Question on proof of Jensen's inequality - $E[\phi(X)] \ge \phi(E[X])$, where $\phi$ is convex

144 Views Asked by At

In Steven Schreve's Stochastic Calculus for Finance book on page 30, Schreve proves the Jensen's inequality. However, I don't quite understand all of the steps in the proof.

(P.S. Alongside, this book, I am reading Feller, so it's my first serious exposure to probability).

If $\phi(x)$ is a convex function in the dummy variable $x$, then

$$\mathbb{E}(\phi(X))\ge \phi(\mathbb{E}(X))$$

Proof.

We first argue that a convex function is the maximum of all linear functions that lie below it. That is, for all $x \in \mathbb{R}$,

$$\phi(x) =\max\{l(x)| l \text{ is linear and }l(y)\le \phi(y),\forall y\in \mathbb{R}\}$$

(We first prove that $\phi(x)$ is the upper bound for any linear function below it. That is amply clear to me.)
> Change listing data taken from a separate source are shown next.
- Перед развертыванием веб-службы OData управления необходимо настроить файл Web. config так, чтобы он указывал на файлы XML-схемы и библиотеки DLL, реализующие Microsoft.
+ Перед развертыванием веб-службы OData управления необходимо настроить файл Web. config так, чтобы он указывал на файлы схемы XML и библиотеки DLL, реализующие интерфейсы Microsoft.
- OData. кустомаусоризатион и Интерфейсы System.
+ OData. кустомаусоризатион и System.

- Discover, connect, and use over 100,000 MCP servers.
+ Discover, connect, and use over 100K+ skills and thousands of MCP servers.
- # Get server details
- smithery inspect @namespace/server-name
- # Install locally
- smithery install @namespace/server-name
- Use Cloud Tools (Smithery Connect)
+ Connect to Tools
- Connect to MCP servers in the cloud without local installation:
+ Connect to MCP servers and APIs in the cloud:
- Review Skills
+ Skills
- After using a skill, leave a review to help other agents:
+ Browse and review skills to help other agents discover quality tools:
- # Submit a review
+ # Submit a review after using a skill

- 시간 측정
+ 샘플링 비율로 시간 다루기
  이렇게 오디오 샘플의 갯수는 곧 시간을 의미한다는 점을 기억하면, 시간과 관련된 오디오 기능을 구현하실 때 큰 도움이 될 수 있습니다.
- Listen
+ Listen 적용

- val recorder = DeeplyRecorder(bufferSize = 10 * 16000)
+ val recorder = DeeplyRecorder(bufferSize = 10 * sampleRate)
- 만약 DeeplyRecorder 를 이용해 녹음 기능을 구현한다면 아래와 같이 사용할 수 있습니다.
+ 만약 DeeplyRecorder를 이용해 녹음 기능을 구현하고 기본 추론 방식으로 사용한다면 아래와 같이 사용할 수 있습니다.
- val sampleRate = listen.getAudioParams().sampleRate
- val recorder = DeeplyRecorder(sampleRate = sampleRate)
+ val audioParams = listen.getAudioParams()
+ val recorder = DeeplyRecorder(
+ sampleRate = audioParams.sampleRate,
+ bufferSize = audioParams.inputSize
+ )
Since, we are considering only linear functions $l(x)$ that lie below $\phi$, it is clear that:

$$\phi(x) \ge \max\{l(x)| l \text{ is linear and }l(y)\le \phi(y),\forall y\in \mathbb{R}\}$$

On the other hand, let $x$ be an arbitrary point in $\mathbb{R}$. Because $\phi$ is convex, there is always a linear function that lies below $\phi$ for which $\phi(x)=l(x)$ for this particular $x$. This is called the support line of $\phi$ at $x$.

Therefore,

$$\phi(x) \le \max\{l(x)| l \text{ is linear and }l(y)\le \phi(y),\forall y\in \mathbb{R}\}$$

This establishes the equality (1).

How does the less than $<$ sign come about? Why would $\phi(x)$ is less than the maximum of all linear functions lying below $\phi(y)$ for all $y \in \mathbb{R}$?